## Fractions as Operators Algorithm Approach

To teach fractions as operators, an algorithm approach can be used.

If the denominator of the fraction is 2, we have to make sure the test number is even.  So 1/2 of 4 is 2.

Dividing by 2 and factoring 2 are the same if the number is even.  If the number is not even, then 1/2 as an operator on naturals to naturals is not defined for that number.

This key point is not typically part of teaching fractions as operators.  We first define a fraction as an operator on natural numbers, but only on natural numbers such that the fraction applied to them produces a natural number.

So we multiply the test number by the numerator and then try to divide by the denominator is one path.  Or we reduce the fraction first and then require the test number is a multiple of the reduced denominator.

That for a given fraction, an infinite number of naturals are not in its domain is an important point to teach.

The fraction as a set of ordered pairs helps teach this.
The fraction 1/2 has the ordered pairs (0,0), (2,1),(4,2), etc.  The odd numbers are never the first number, so they are not in the domain.

This helps teach the ordered pair and function concept.

Fractions as numbers are abstracted from fractions as operators.   As we define the sum of fractions as operators and their product, we realize that fractions as operators behave like numbers.  This leads us to the rule for adding two fractions with different denominators and the rule for dividing by a fraction.

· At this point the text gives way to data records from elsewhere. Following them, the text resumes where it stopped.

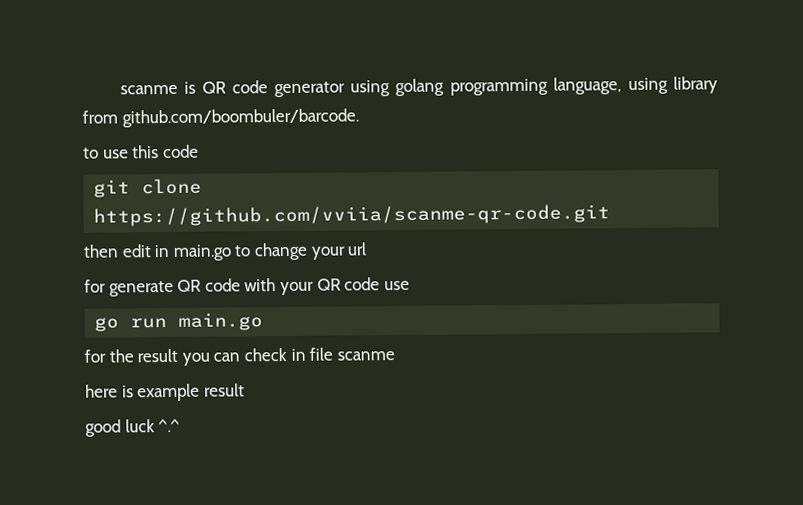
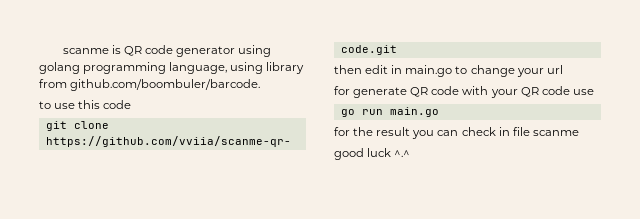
[85,383,245,402] // here is example result -> (579, 133) none

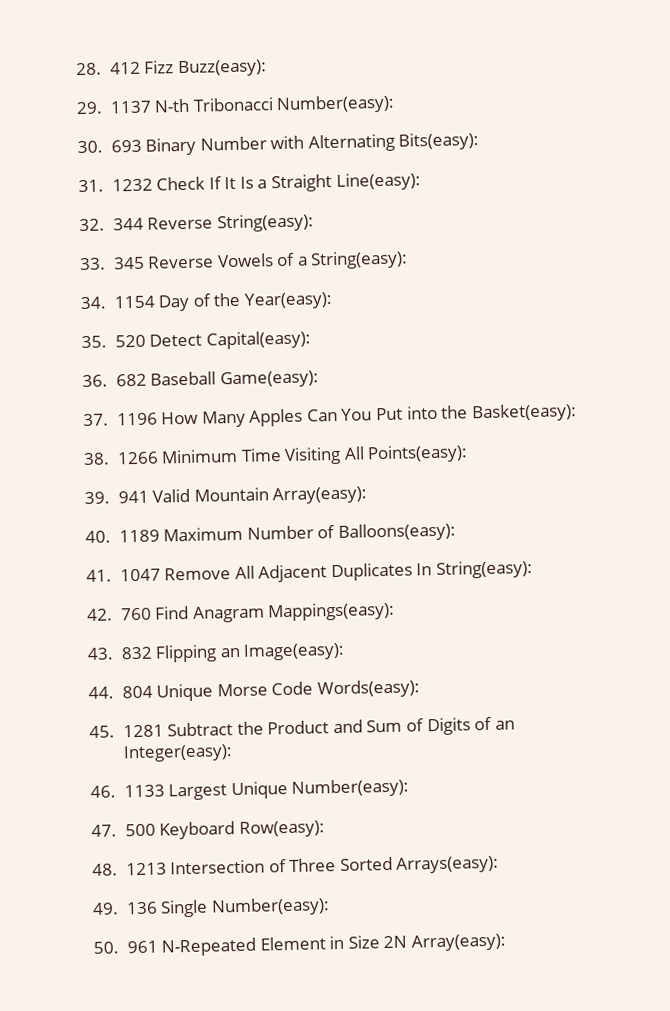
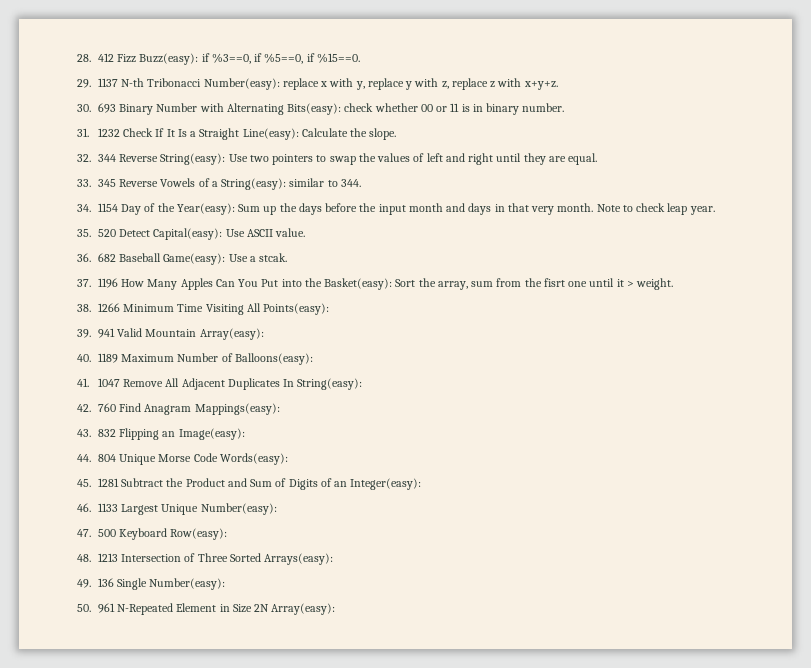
(267, 68) none -> [201,53,360,64] if %3==0, if %5==0, if %15==0.
(396, 104) none -> [282,78,558,90] replace x with y, replace y with z, replace z with x+y+z.
(480, 141) none -> [344,103,565,115] check whether 00 or 11 is in binary number.
(421, 181) none -> [301,128,397,140] Calculate the slope.
(314, 223) none -> [228,153,598,165] Use two pointers to swap the values of left and right until they are equal.
(409, 260) none -> [289,178,361,187] similar to 344.
(333, 301) none -> [238,203,715,215] Sum up the days before the input month and days in that very month. Note to check leap year.
(311, 340) none -> [225,228,306,237] Use ASCII value.
(319, 379) none -> [228,253,288,262] Use a stcak.
(577, 413) none -> [395,278,674,290] Sort the array, sum from the fisrt one until it > weight.

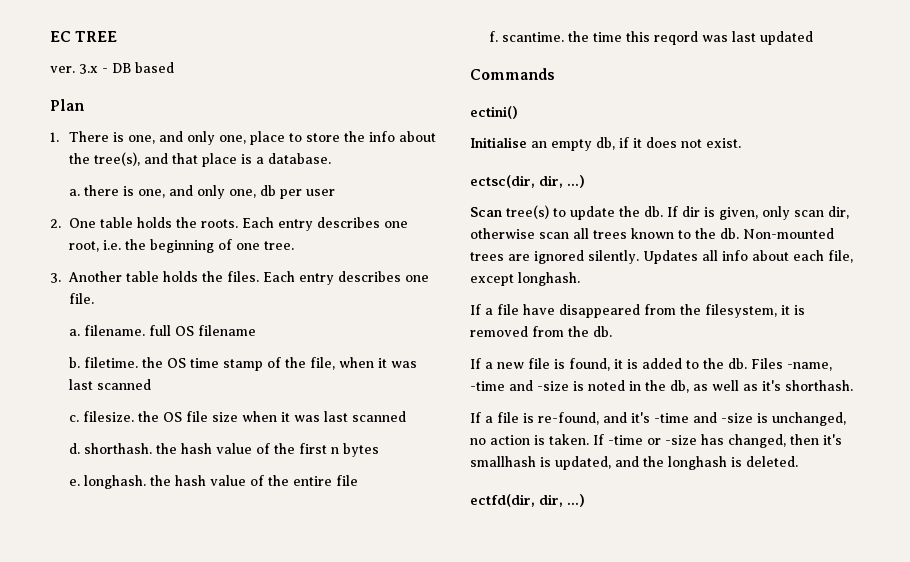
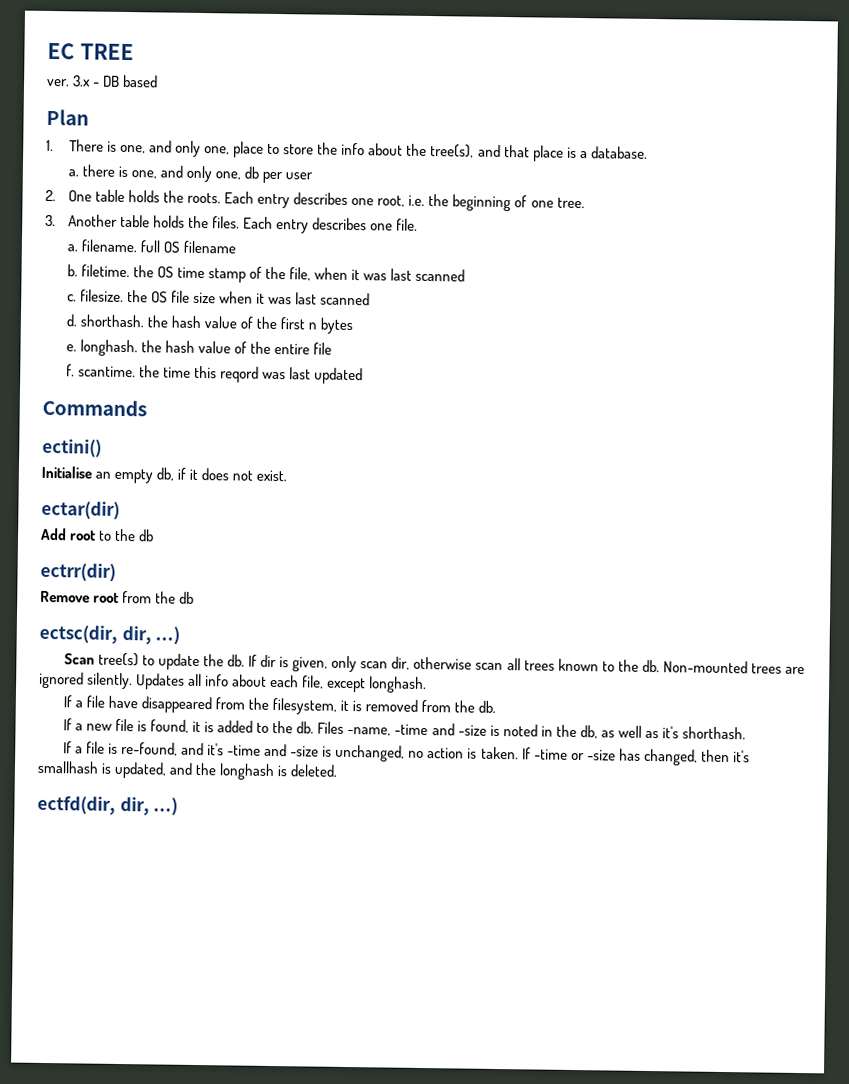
(741, 143) none -> [41,500,120,520] [40,527,155,542] [40,562,116,582] [40,590,195,604] // ectar(dir) // Add root to the db // ectrr(dir) // Remove root from the db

We then define an abstract number class as a  pair of numbers with the same rules as we developed for fractions as operators.   This number class has new properties over the natural numbers. For example, between any fraction, there is another fraction. This can be shown for fractions as operators first.

Fractions as numbers are an abstraction and a new beginning in a sense.   This is a key point to teach, as well as to learn.

Fractions are not there already, they are an invention.  Using the invention we can model point sets in geometry and in physical space.   We invent fractions as a number to model geometry and objects in space.